DATALINK

This is a design document describing planning for a feature that may not yet exist in PostgreSQL. See the official documentation for your version to get information on available features.

Introduction

SQL Datalinks are a part of SQL/MED ISO/IEC 9075-9:2003 specification. Note that this is distinct from and complements efforts described here.

Datalink is a special SQL type intended to store URLs in database columns, and a number of functions, which can be used in SQL queries.

There aren't many RDBMSs which implement SQL/MED datalinks. IBM DB2 does. A lot of it is defined by the SQL standard to be "implementation specific".

Values of DATALINK type are opaque, constructed by using function DLVALUE. There are several functions available for converting DATALINK back to text, for example DLURLCOMPLETE.
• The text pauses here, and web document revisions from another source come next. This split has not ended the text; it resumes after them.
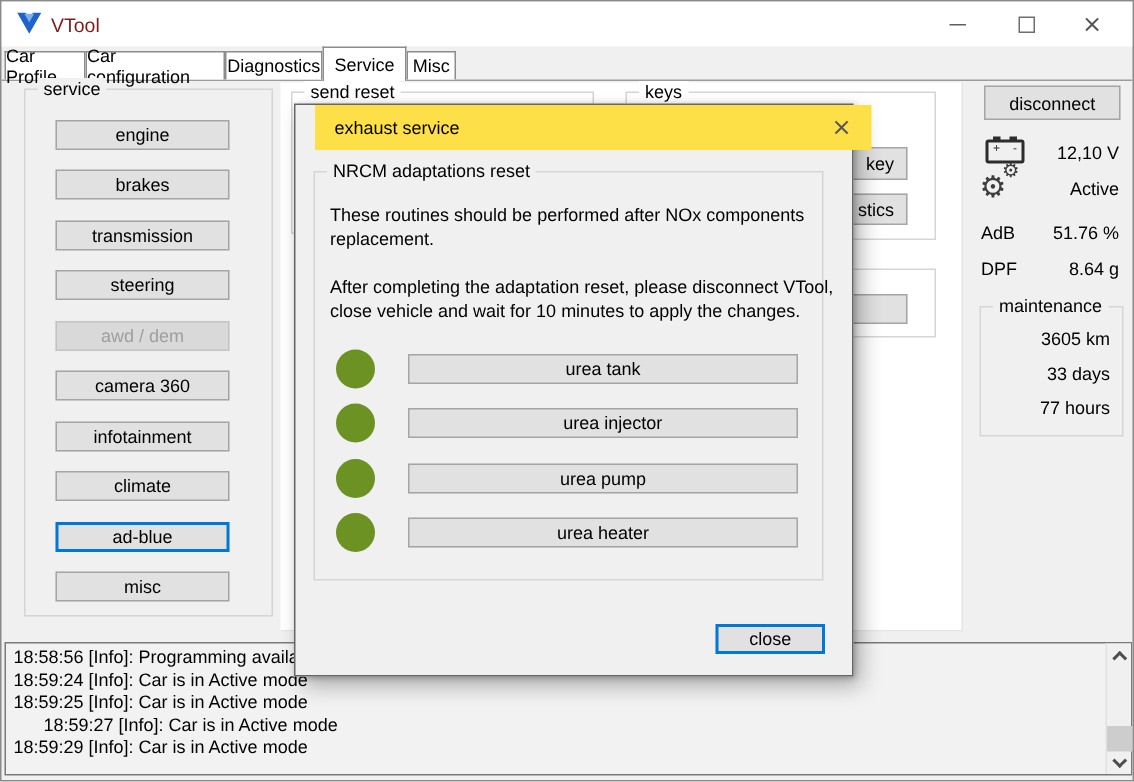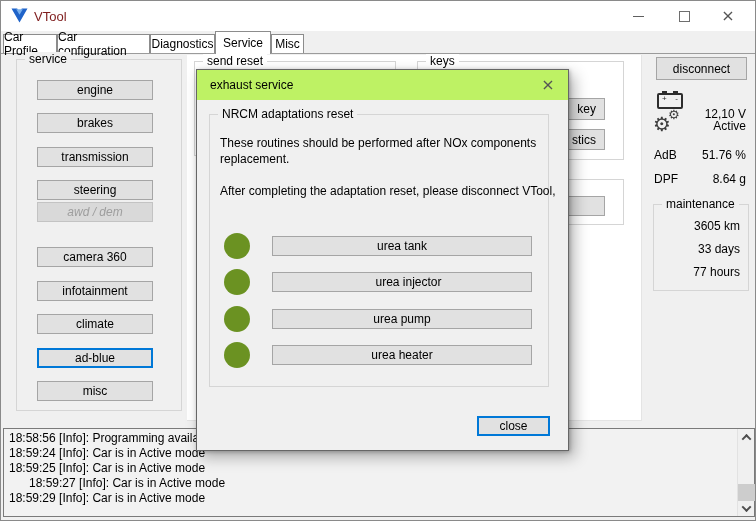--- a/index.html
+++ b/index.html
@@ -60,21 +60,21 @@
   .sb-btn { position:absolute; left:0; width:17px; height:16px; display:flex; align-items:center; justify-content:center; }
   .sb-up { top:0; } .sb-down { bottom:0; }
   .chev { width:7px; height:7px; border-left:2px solid #4e4e4e; border-top:2px solid #4e4e4e; }
   .chev.up { transform:rotate(45deg) translate(1px,1px); }
   .chev.down { transform:rotate(225deg) translate(1px,1px); }
   .sb-thumb { position:absolute; left:0; top:55px; width:17px; height:17px; background:#cdcdcd; }
 
   
   .dialog { position:absolute; left:195px; top:68px; width:373px; height:382px; background:#f0f0f0;
             border:1px solid #666; box-shadow:5px 6px 14px rgba(0,0,0,0.30), 1px 1px 4px rgba(0,0,0,0.25); z-index:10; }
-  .dlg-titlebar { position:absolute; left:0; top:0; width:100%; height:30px; background:#bef264; }
+  .dlg-titlebar { position:absolute; left:13px; top:0; width:100%; height:30px; background:#fde047; }
   .dlg-title { position:absolute; left:13px; top:8px; color:#000; }
   .dlg-close { position:absolute; right:0; top:0; width:40px; height:30px; display:flex; align-items:center; justify-content:center; }
   .dlg-gb { position:absolute; left:12px; top:44px; width:340px; height:273px; border:1px solid #d5d5d5; }
   .dlg-text { position:absolute; left:23px; color:#000; white-space:nowrap; }
   .circle { position:absolute; left:27px; width:26px; height:26px; border-radius:50%; background:#6b9222; }
   .urea-btn { left:75px; width:260px; height:20px; }
   .close-btn { left:280px; top:346px; width:73px; height:20px; }
 </style>
 </head>
 <body>
@@ -106,21 +106,21 @@
   <div class="tab" style="left:270px; width:33px;">Misc</div>
 
   <div class="white-panel"></div>
 
   <div class="gb" style="left:15px; top:58px; width:166px; height:352px;">
     <span class="gb-label">service</span>
     <div class="btn" style="left:20px; top:20px;  width:116px; height:20px;">engine</div>
     <div class="btn" style="left:20px; top:53px;  width:116px; height:20px;">brakes</div>
     <div class="btn" style="left:20px; top:87px;  width:116px; height:20px;">transmission</div>
     <div class="btn" style="left:20px; top:120px; width:116px; height:20px;">steering</div>
-    <div class="btn disabled" style="left:20px; top:142px; width:116px; height:20px;font-style:italic;">awd / dem</div>
+    <div class="btn disabled" style="left:20px; top:154px; width:116px; height:20px;">awd / dem</div>
     <div class="btn" style="left:20px; top:187px; width:116px; height:20px;">camera 360</div>
     <div class="btn" style="left:20px; top:221px; width:116px; height:20px;">infotainment</div>
     <div class="btn" style="left:20px; top:254px; width:116px; height:20px;">climate</div>
     <div class="btn focused" style="left:20px; top:288px; width:116px; height:20px;text-align:right;">ad-blue</div>
     <div class="btn" style="left:20px; top:321px; width:116px; height:20px;">misc</div>
   </div>
 
   <div class="gb" style="left:193px; top:60px; width:202px; height:95px;">
     <span class="gb-label on-white">send reset</span>
   </div>
@@ -134,21 +134,21 @@
   <div class="gb" style="left:450px; top:178px; width:173px; height:46px;">
     <div class="btn" style="left:10px; top:16px; width:143px; height:20px;"></div>
   </div>
 
   <div class="btn" style="left:655px; top:56px; width:91px; height:23px; z-index:2;">disconnect</div>
 
   <div class="battery">
       <span>+</span>
       <span>-</span>
     </div>
-  <div class="rvalue" style="left:655px; top:94px;margin-top:12px;">12,10 V</div>
+  <div class="rvalue" style="left:655px; top:94px;">12,10 V</div>
 
   <div class="gears">
     <span class="gear-big">⚙</span>
     <span class="gear-small">⚙</span>
   </div>
   <div class="rvalue" style="left:655px; top:118px;">Active</div>
 
   <div class="rlabel" style="left:653px; top:147px;">AdB</div>
   <div class="rvalue" style="left:655px; top:147px;">51.76 %</div>
 
@@ -185,20 +185,21 @@
       <div class="dlg-close">
           <span class="glyph-x">×</span>
         </div>
     </div>
     <div class="dlg-gb">
       <span class="gb-label">NRCM adaptations reset</span>
     </div>
     <div class="dlg-text" style="top:66px;">These routines should be performed after NOx components</div>
     <div class="dlg-text" style="top:82px;">replacement.</div>
     <div class="dlg-text" style="top:114px;">After completing the adaptation reset, please disconnect VTool,</div>
+    <div class="dlg-text" style="top:130px;">close vehicle and wait for 10 minutes to apply the changes.</div>
 
     <div class="circle" style="top:163px;"></div>
     <div class="btn urea-btn" style="top:166px;text-align:right;">urea tank</div>
     <div class="circle" style="top:199px;"></div>
     <div class="btn urea-btn" style="top:202px;padding-left:13px;">urea injector</div>
     <div class="circle" style="top:236px;"></div>
     <div class="btn urea-btn" style="top:239px;">urea pump</div>
     <div class="circle" style="top:272px;"></div>
     <div class="btn urea-btn" style="top:275px;">urea heater</div>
There is not much software, which demands SQL/MED datalinks. However, there is functionality concerning files, URLs and web, which is often needed in modern applications. Often, it is awkward to use these together with RDBMS data. SQL/MED standardizes some of this.

Features

A column containing a value of type DATALINK can optionally have some special semantics:

referential integrity - file pointed to by a datalink cannot be renamed or deleted
access control - either SQL or file system mediated
point in time recovery of file changes

Only references to external files are stored in the database, not the content of the files themselves.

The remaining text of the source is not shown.